***** Records for this task *****
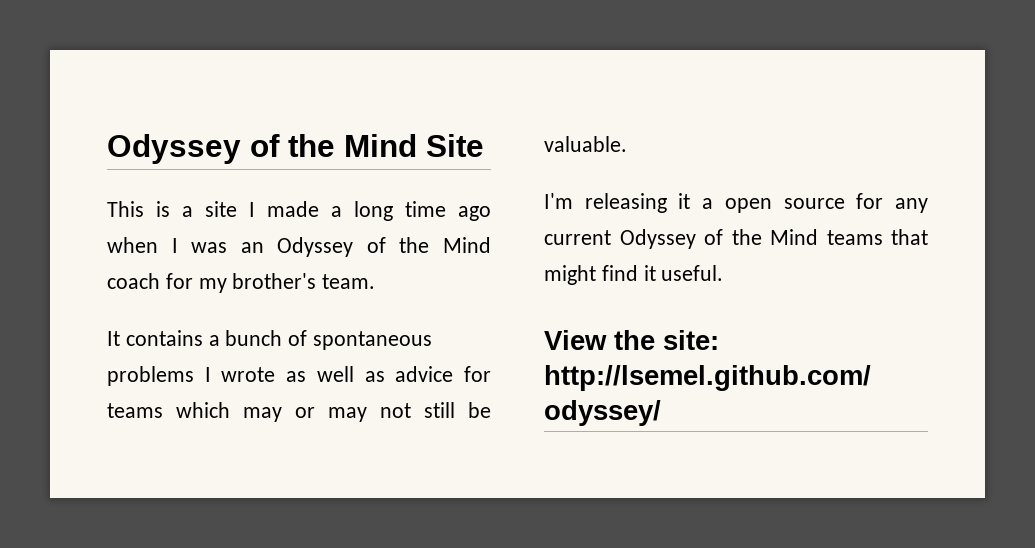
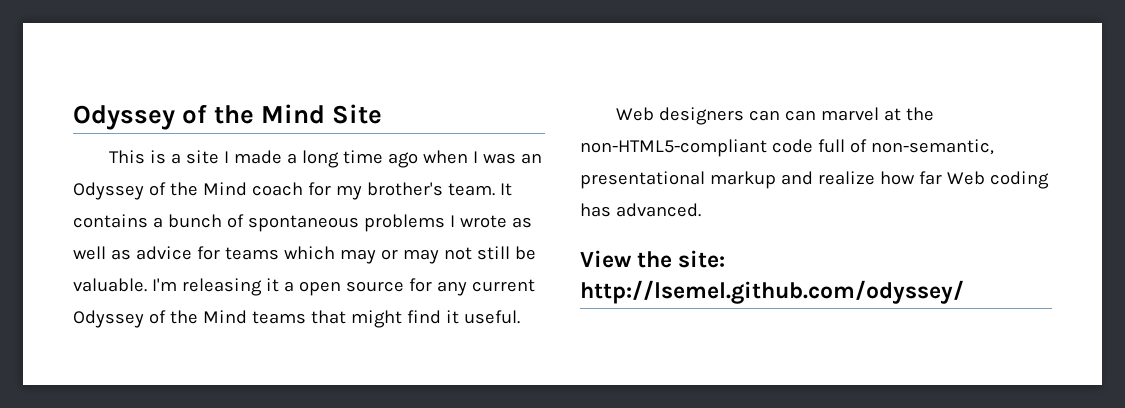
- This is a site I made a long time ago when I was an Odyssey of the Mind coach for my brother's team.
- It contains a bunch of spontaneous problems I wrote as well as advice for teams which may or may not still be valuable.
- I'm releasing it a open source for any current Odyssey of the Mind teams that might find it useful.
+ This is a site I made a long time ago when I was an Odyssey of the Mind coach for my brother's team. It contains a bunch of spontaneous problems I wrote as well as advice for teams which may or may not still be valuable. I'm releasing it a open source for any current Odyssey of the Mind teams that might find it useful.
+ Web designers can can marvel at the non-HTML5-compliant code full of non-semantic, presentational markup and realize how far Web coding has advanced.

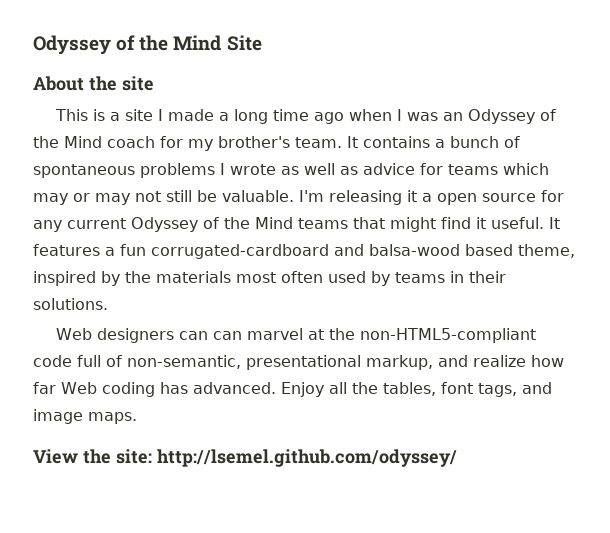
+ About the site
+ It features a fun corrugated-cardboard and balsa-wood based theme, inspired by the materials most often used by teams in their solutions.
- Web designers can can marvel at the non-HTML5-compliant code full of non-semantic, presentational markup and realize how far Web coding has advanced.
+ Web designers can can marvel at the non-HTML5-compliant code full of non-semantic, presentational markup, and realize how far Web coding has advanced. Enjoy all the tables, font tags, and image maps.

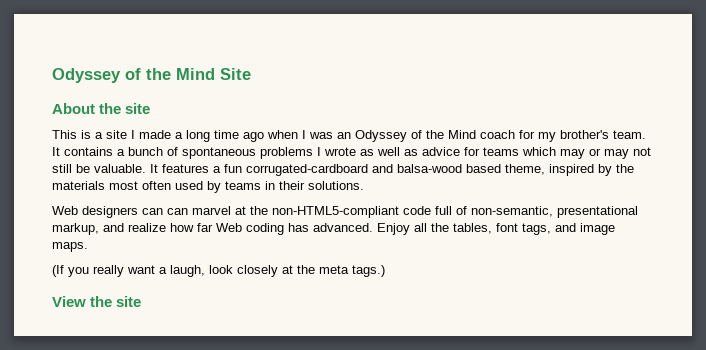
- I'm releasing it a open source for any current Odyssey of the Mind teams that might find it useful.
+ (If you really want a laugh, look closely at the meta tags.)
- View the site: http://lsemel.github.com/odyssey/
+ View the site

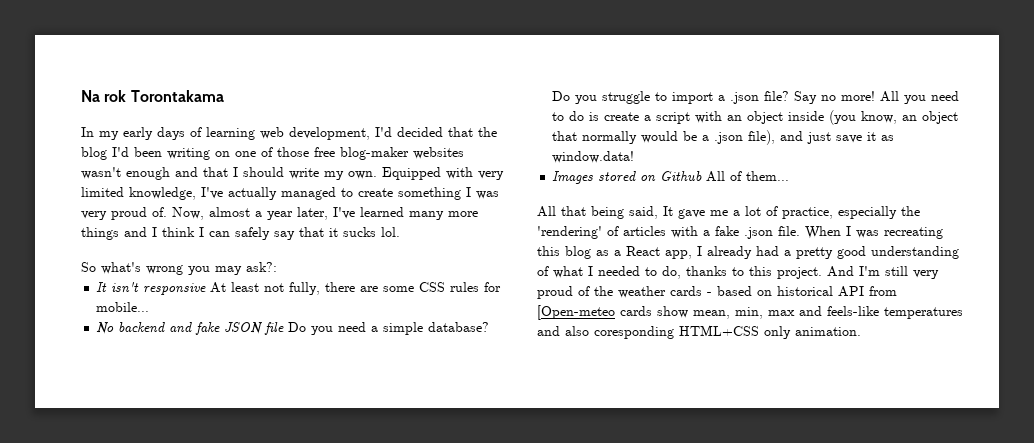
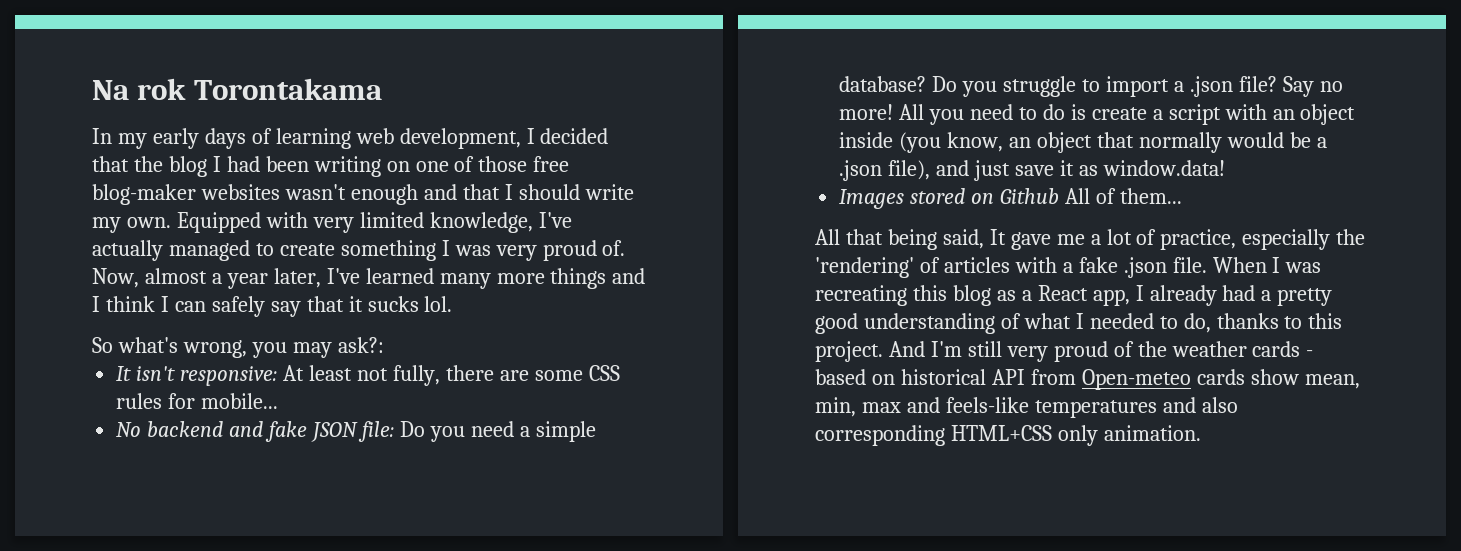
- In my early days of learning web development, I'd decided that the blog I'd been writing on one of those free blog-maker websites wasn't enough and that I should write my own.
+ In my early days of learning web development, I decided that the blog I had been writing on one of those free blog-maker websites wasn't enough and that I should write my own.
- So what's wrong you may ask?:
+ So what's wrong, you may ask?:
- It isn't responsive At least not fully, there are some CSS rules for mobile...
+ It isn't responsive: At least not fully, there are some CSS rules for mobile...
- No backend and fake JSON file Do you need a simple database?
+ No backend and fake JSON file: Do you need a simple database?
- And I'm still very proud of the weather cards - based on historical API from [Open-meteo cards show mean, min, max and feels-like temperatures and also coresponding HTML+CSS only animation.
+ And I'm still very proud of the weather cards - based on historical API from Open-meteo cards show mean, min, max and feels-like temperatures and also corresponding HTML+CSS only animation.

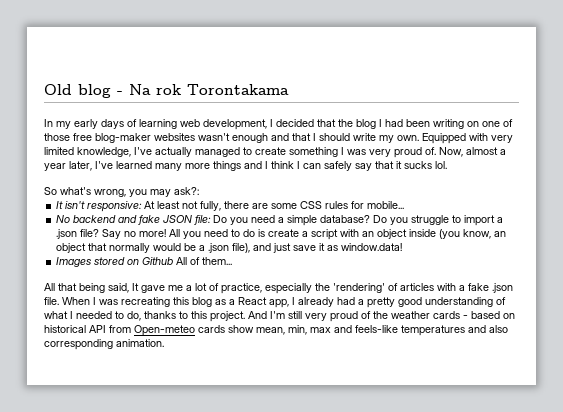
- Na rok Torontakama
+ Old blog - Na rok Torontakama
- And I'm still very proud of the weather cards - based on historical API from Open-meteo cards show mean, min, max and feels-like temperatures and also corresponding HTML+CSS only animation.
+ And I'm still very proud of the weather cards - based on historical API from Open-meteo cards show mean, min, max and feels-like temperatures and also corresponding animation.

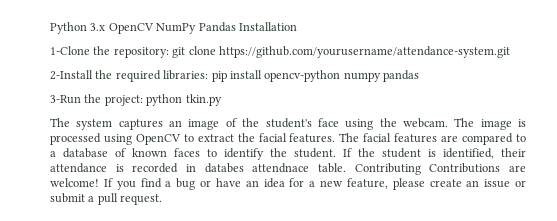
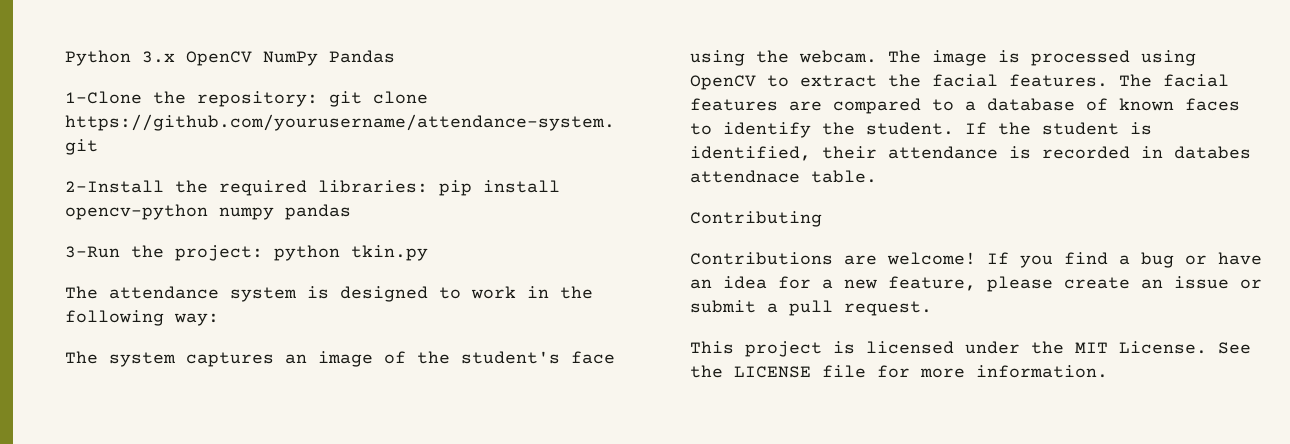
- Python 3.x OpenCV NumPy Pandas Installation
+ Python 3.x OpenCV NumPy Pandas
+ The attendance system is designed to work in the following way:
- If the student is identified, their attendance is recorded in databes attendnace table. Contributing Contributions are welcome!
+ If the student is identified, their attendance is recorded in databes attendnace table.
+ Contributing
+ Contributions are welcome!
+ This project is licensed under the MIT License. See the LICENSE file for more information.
*****
[Task brief]:
Between and including the line above that contains "- View the site: http://lsemel.github.com/odyssey/" and the line that contains "The attendance system", restate every line word for word. Pictures stay out.

[Task solution]:
- View the site: http://lsemel.github.com/odyssey/
+ View the site

- In my early days of learning web development, I'd decided that the blog I'd been writing on one of those free blog-maker websites wasn't enough and that I should write my own.
+ In my early days of learning web development, I decided that the blog I had been writing on one of those free blog-maker websites wasn't enough and that I should write my own.
- So what's wrong you may ask?:
+ So what's wrong, you may ask?:
- It isn't responsive At least not fully, there are some CSS rules for mobile...
+ It isn't responsive: At least not fully, there are some CSS rules for mobile...
- No backend and fake JSON file Do you need a simple database?
+ No backend and fake JSON file: Do you need a simple database?
- And I'm still very proud of the weather cards - based on historical API from [Open-meteo cards show mean, min, max and feels-like temperatures and also coresponding HTML+CSS only animation.
+ And I'm still very proud of the weather cards - based on historical API from Open-meteo cards show mean, min, max and feels-like temperatures and also corresponding HTML+CSS only animation.

- Na rok Torontakama
+ Old blog - Na rok Torontakama
- And I'm still very proud of the weather cards - based on historical API from Open-meteo cards show mean, min, max and feels-like temperatures and also corresponding HTML+CSS only animation.
+ And I'm still very proud of the weather cards - based on historical API from Open-meteo cards show mean, min, max and feels-like temperatures and also corresponding animation.

- Python 3.x OpenCV NumPy Pandas Installation
+ Python 3.x OpenCV NumPy Pandas
+ The attendance system is designed to work in the following way:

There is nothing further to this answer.